Cairns se detuvo y levantó la cabeza mientras se mordía el labio inferior. Su mirada repasaba el bosque de aparejos, jarcias y burdas que se elevaban, majestuosos, sobre el buque. Las vergas perpendiculares, cubiertas por una fina capa de nieve, parecían, desde la cubierta, ramas de pinos desnudos y muertos.

—El comandante regresará pronto —dijo—. Yo estoy ocupado. Mantenga los ojos abiertos y tenga a la gente dispuesta.

Bolitho asintió y calibró el momento. Cairns tendría unos veintiocho años, mientras que él no había cumplido todavía los veintiuno. Pero esos ocho años de edad eran poca cosa comparados con el abismo que separaba a un cuarto teniente de su primero.

Se dirigió a él fingiendo desinterés:

—¿Hay noticias sobre la misión del comandante en tierra, señor?

Cairns pareció no haberle oído.

—Ordene que los gavieros desciendan a cubierta, Dick. De lo contrario, si el tiempo empeora y hay que maniobrar estarán helados como témpanos. Dé orden de que el cocinero caliente algo de sopa para ellos; ese canalla estará contento de tener algo que hacer —continuó con una mueca, para añadir mirando a Bolitho—: ¿Misión? ¿Qué misión?

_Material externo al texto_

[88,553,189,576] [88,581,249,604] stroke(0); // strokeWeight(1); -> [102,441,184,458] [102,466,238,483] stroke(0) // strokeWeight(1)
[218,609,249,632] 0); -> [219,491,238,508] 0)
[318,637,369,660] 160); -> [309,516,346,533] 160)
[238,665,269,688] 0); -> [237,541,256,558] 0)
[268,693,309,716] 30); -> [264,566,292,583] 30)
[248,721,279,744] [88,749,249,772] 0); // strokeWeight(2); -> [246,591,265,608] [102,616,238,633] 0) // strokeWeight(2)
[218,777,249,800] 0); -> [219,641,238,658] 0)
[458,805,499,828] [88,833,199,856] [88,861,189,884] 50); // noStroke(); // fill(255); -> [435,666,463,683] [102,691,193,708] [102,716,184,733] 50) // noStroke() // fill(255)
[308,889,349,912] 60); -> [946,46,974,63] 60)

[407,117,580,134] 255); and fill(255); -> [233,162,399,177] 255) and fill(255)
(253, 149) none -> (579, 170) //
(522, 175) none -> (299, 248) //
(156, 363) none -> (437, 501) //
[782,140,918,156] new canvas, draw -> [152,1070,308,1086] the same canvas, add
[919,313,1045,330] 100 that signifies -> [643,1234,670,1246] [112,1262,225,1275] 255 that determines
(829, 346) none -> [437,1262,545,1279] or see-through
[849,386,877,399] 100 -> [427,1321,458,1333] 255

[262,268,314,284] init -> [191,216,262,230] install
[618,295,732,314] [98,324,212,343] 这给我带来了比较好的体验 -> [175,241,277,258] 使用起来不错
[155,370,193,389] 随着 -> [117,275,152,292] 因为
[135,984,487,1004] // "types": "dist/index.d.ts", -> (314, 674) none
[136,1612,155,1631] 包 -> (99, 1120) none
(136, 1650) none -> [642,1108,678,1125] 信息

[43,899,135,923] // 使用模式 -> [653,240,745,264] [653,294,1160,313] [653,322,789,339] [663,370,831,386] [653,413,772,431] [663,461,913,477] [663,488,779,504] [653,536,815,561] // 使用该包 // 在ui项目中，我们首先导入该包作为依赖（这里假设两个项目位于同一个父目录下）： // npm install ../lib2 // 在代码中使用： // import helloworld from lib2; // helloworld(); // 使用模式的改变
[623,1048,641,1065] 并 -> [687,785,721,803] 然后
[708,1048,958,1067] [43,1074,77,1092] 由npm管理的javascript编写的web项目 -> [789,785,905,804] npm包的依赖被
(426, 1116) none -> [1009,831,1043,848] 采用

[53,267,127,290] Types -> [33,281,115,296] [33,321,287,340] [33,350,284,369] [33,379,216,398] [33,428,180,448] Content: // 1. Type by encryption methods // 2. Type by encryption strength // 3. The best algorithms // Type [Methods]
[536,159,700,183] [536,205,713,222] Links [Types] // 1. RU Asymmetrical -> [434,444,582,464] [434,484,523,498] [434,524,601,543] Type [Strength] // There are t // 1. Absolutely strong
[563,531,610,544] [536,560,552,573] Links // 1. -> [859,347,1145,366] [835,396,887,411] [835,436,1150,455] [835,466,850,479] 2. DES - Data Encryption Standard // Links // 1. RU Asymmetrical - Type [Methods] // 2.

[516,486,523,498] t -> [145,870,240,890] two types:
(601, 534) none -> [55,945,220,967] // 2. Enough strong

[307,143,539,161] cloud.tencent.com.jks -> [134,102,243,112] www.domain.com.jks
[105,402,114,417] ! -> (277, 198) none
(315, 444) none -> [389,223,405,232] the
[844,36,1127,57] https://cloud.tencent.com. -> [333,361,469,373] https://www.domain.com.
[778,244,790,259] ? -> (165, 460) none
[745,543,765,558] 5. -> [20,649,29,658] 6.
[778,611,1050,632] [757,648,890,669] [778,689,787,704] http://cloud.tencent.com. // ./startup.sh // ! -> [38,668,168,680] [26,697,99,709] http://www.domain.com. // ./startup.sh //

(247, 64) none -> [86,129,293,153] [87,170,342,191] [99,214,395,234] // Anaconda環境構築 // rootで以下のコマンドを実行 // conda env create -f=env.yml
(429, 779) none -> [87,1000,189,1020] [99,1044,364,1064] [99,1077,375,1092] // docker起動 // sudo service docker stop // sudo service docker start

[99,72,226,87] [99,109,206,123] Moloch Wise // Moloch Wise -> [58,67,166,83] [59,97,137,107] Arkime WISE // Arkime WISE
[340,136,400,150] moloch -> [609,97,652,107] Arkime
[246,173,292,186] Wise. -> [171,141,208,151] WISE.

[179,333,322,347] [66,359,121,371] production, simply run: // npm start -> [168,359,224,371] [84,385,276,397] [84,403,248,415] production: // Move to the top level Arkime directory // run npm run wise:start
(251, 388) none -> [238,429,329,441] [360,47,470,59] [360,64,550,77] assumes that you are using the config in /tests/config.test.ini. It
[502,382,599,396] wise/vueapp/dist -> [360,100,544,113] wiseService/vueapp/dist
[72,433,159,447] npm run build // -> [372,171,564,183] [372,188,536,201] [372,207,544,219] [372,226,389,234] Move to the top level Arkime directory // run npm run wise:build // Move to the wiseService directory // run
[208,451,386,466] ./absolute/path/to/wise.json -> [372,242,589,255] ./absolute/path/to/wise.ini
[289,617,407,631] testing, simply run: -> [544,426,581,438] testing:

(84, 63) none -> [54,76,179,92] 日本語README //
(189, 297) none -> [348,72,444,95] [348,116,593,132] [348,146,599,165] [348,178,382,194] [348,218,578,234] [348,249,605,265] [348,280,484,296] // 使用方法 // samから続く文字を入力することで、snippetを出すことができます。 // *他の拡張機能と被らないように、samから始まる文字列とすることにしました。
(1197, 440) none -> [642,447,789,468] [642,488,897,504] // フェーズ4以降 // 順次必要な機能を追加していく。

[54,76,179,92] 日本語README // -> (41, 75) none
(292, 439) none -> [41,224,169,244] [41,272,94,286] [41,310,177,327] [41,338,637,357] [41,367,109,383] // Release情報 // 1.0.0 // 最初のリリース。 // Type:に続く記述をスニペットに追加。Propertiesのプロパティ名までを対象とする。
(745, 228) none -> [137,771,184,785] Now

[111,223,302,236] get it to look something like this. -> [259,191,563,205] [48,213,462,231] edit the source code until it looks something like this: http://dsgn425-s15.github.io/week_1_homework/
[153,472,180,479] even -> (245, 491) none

—Bueno, señor, creí que había bajado a tierra para recibir órdenes —respondió Bolitho encogiéndose de hombros—, o algo parecido.

—Sí, seguro que ha estado reunido con el Alto Mando. Pero dudo que nos destine a alguna misión que no sea vigilar atentamente y mantener la disciplina.

—Ya entiendo, señor. —Bolitho desvió la mirada. Nunca lograba saber si Cairns hablaba en serio o en broma.

—¡Guardiamarina de la guardia! —gritó. Inmediatamente, vio cómo una de las siluetas que yacían por cubierta se apartaba del refugio de la batayola y se acercaba hacia él.

—¡Señor!

Se trataba de Couzens, un muchacho de trece años nuevo en la dotación del navío, llegado desde Inglaterra en un buque de suministros. Las facciones de su cara eran redondeadas, y temblaba continuamente, pero compensaba su bisoñez e ignorancia con una firme voluntad que no lograban doblegar ni la dureza del navío ni la de sus superiores.

Bolitho, tras pasarle las órdenes para el cocinero, le avisó del pronto regreso del comandante. Luego le dio instrucciones para formar a la gente y cambiar la guardia cuando llegase la hora. Bolitho recitaba la lista de tareas sin pensar en ellas de forma consciente; su atención se concentraba en vigilar a Couzens, en quien veía, en vez de a un subordinado, su propia imagen cuando tenía trece años. También él se embarcó entonces en un navío de línea. Se recordaba como un jovenzuelo asustado al que todo el mundo daba órdenes y de quien todos abusaban. Pero a bordo de aquel primer navío había un hombre a quien él admiraba y a quien consideraba su héroe, un teniente que probablemente jamás se dio cuenta de su existencia como ser humano. Bolitho nunca le olvidaría. Era un militar que no perdía la serenidad ocurriese lo que ocurriese. Jamás se vengaba de las amonestaciones de su comandante humillando a sus inferiores. Bolitho soñó, entonces, que algún día llegaría a ser como aquel teniente. Y seguía aspirando a ello.